Embora não seja necessariamente ilegal esse tipo de oferta, pois o pedido de um visto ou benefício imigratório pode até mesmo ser feito diretamente pelo imigrante, contar com uma empresa que tenha um advogado próprio pode ser fundamental em certos casos, especialmente os mais complexos.

Além disso, advogados e escritórios de advocacia (chamados de law firm, em inglês) respondem a obrigações técnicas e éticas muito mais rigorosas, que são estabelecidas pela Ordem dos Advogados. Já as consultorias, são empresas comerciais comuns, que não precisam atender a esses critérios mais exigentes.

Outro ponto importante é que somente advogados podem representar clientes nos tribunais de imigração dos EUA, como em processos de deportação ou apelações de casos negados, acompanhá-los em entrevistas com oficiais do governo, dar conselhos jurídicos e ir até os escritórios da imigração americana discutir os casos de seus clientes.

4) Cuidado com preços abaixo do mercado

O processo de imigração legal para os EUA não costuma ser barato. Há diversos custos envolvidos, como traduções, taxas governamentais e a própria remuneração do escritório que conduzirá o pleito. Os preços podem variar, conforme o pacote de serviços de cada profissional ou empresa, mas valores muito abaixo do mercado são um sinal de alerta. 

5) Verifique a inscrição na Ordem

O imigrante deve sempre perguntar, durante a etapa de pesquisa, na Ordem dos Advogados (States Bar, em inglês) de qual estado o profissional que irá representá-lo está inscrito. Em seguida, deve-se verificar no site da organização se, de fato, esse advogado está com sua inscrição ativa. 

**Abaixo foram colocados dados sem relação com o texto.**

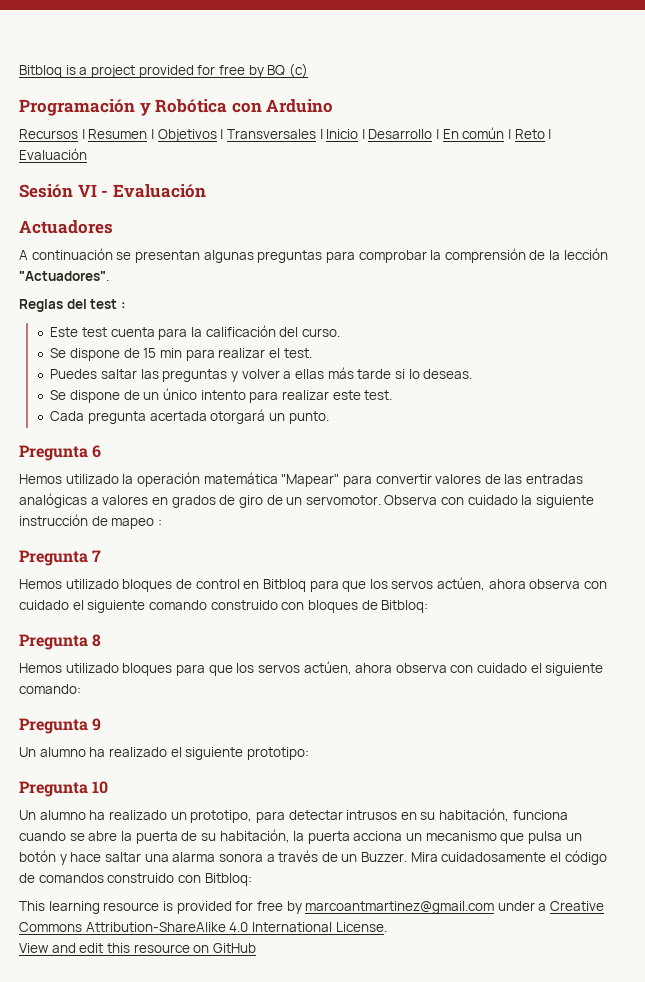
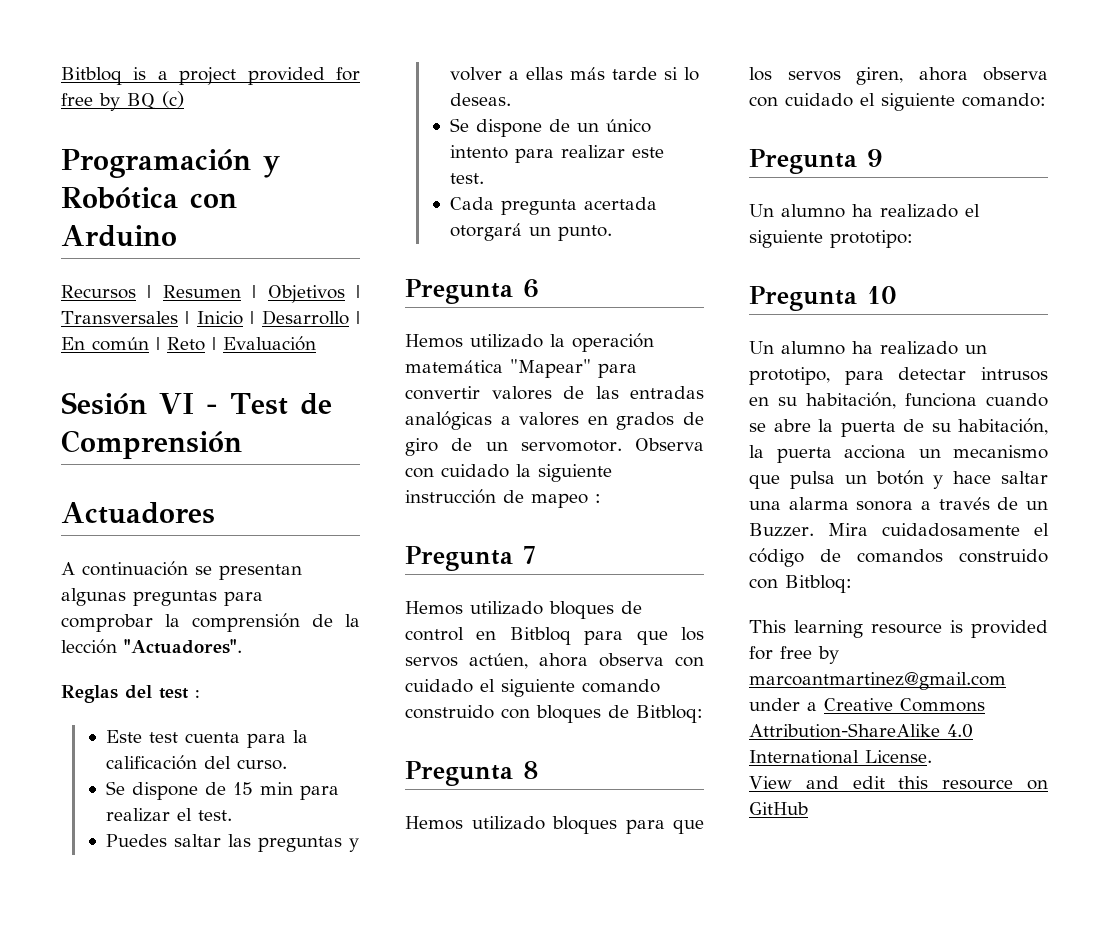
[112,184,206,198] Evaluación -> [230,393,332,415] [61,430,242,459] Test de Comprensión
[303,661,352,675] actúen, -> [856,67,903,85] giren,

O site da Associação Americana de Advocacia disponibiliza os links para checagem em cada uma das ordens estaduais dos EUA. Se o advogado ou escritório não quiserem revelar em qual estado ele ou seus profissionais estão credenciados, certamente este é um motivo para desconfiar.

6) Participação em entidades

A Associação Americana de Advogados de Imigração (AILA) é a principal organização dos profissionais da área nos EUA. A filiação à entidade é opcional, mas mostra que o advogado está preocupado em se atualizar sobre o direito imigratório e passou por um mínimo de verificação, já que a adesão como membro envolve o envio de documentação comprobatória de inscrição no State Bar.

“É importante notar que nenhum advogado é obrigado a se filiar à AILA. Muitos, inclusive, não se filiam, por não quererem pagar a anuidade, por usarem pouco os recursos da associação ou pelo fato de a seção local mais próxima ser pouco ativa. No entanto, é uma pergunta legítima a se fazer durante o processo de pesquisa”, observa o CEO da AG Immigration.

7) Experiência com apelações

Especificamente nos processos de asilo ou deportação, é interessante perguntar ao advogado se ele já representou clientes diante do Board of Immigration Appeals (BIA). Embora apenas alguns casos mais específicos cheguem ao BIA, já ter atuado junto a esse órgão é um ótimo sinal de que o profissional é experiente e tem proficiência na área. Além disso, para atuar junto ao BIA, o advogado também deve passar por um processo de registro e verificação junto ao Departamento de Justiça dos EUA.

8) Pesquise nas redes sociais 

Por fim, outro ponto importante, agora para evitar cair em golpes de falsos advogados, é verificar a presença digital da pessoa ou da empresa no Google, em reportagens na imprensa e nas redes sociais. Se já houver alguma polêmica envolvendo a pessoa ou o escritório, isso poderá aparecer na pesquisa.

Nos EUA, existe um site chamado AVVO, que publica reviews dos advogados. É interessante que o cliente procure o advogado – ou advogados – no AVVO antes de fechar a contratação. Ainda que nem todos os profissionais tenham perfil nessa plataforma, ela pode ajudar a descobrir se o profissional tem muitas reclamações ou elogios.